**Task to carry out:**
For every record beneath this instruction, give an exact repetition, omitting images.

**Data listing:**
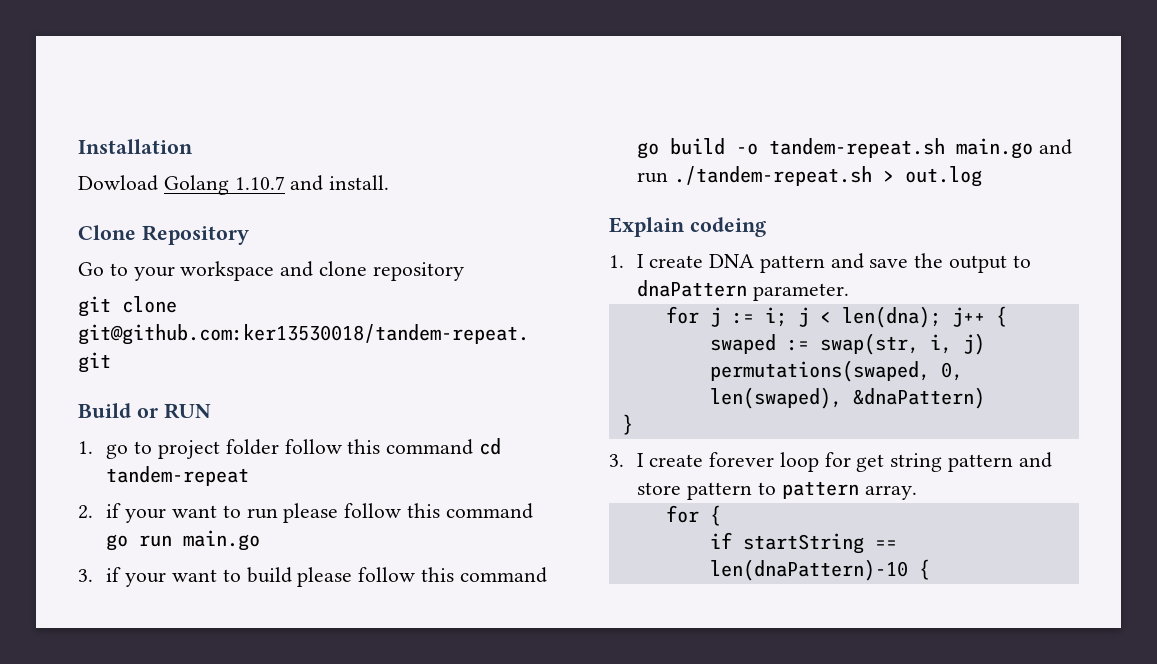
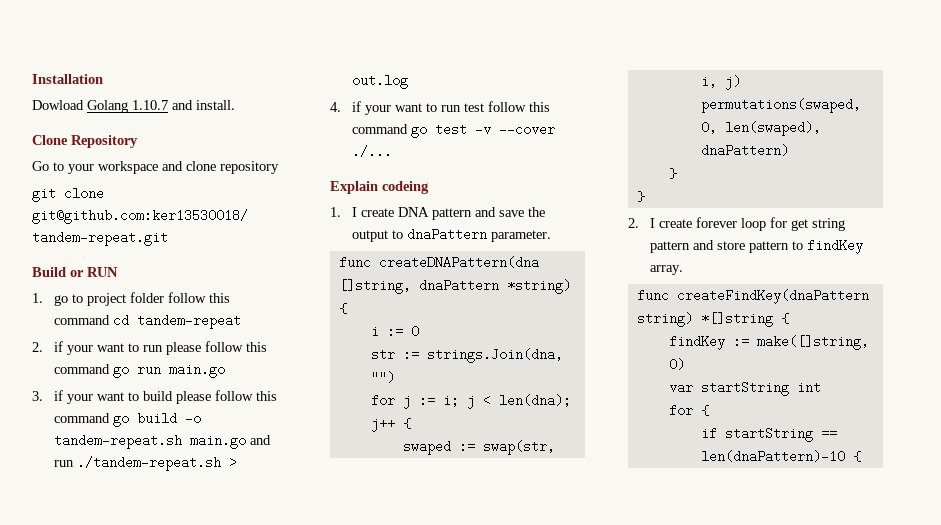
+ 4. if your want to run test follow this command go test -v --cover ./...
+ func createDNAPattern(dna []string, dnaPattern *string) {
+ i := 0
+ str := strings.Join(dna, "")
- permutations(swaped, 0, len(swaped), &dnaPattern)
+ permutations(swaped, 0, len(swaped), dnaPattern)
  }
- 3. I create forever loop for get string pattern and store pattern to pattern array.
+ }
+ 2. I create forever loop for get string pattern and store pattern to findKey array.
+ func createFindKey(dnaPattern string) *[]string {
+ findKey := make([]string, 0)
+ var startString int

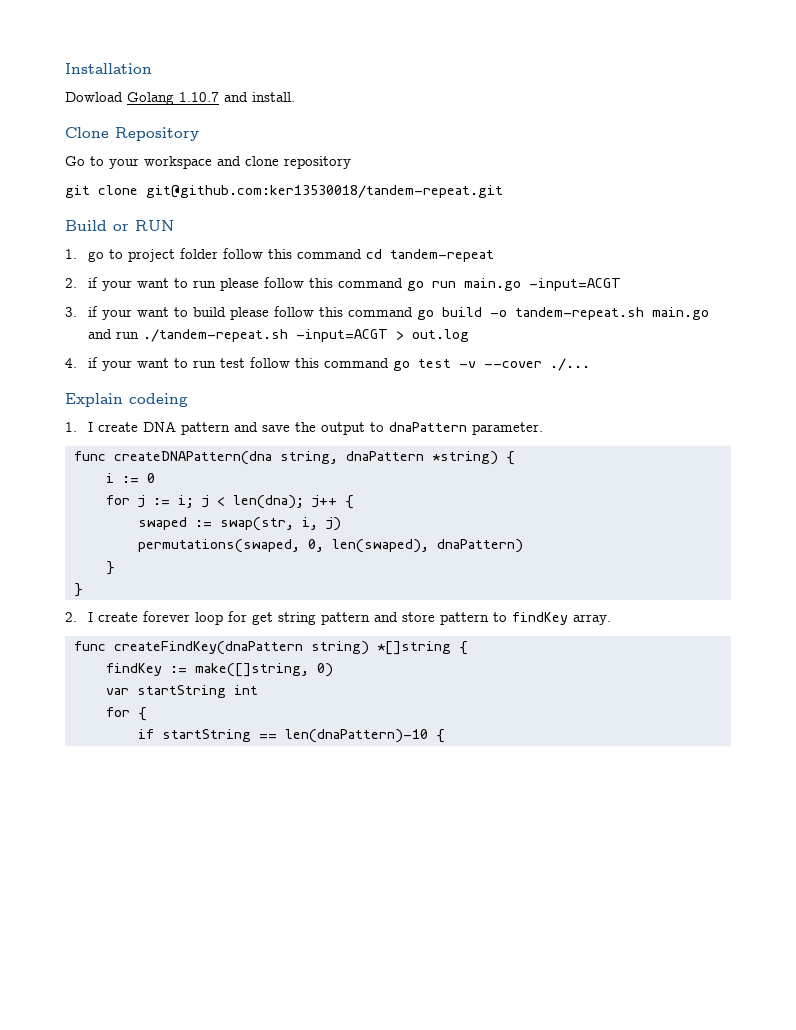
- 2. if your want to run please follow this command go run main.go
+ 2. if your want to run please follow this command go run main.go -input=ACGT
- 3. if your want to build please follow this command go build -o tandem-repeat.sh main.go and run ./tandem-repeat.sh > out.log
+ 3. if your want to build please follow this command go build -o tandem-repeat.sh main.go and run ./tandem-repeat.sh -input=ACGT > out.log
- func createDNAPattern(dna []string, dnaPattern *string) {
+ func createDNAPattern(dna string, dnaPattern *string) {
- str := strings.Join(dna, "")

**Result:**
+ 4. if your want to run test follow this command go test -v --cover ./...
+ func createDNAPattern(dna []string, dnaPattern *string) {
+ i := 0
+ str := strings.Join(dna, "")
- permutations(swaped, 0, len(swaped), &dnaPattern)
+ permutations(swaped, 0, len(swaped), dnaPattern)
  }
- 3. I create forever loop for get string pattern and store pattern to pattern array.
+ }
+ 2. I create forever loop for get string pattern and store pattern to findKey array.
+ func createFindKey(dnaPattern string) *[]string {
+ findKey := make([]string, 0)
+ var startString int

- 2. if your want to run please follow this command go run main.go
+ 2. if your want to run please follow this command go run main.go -input=ACGT
- 3. if your want to build please follow this command go build -o tandem-repeat.sh main.go and run ./tandem-repeat.sh > out.log
+ 3. if your want to build please follow this command go build -o tandem-repeat.sh main.go and run ./tandem-repeat.sh -input=ACGT > out.log
- func createDNAPattern(dna []string, dnaPattern *string) {
+ func createDNAPattern(dna string, dnaPattern *string) {
- str := strings.Join(dna, "")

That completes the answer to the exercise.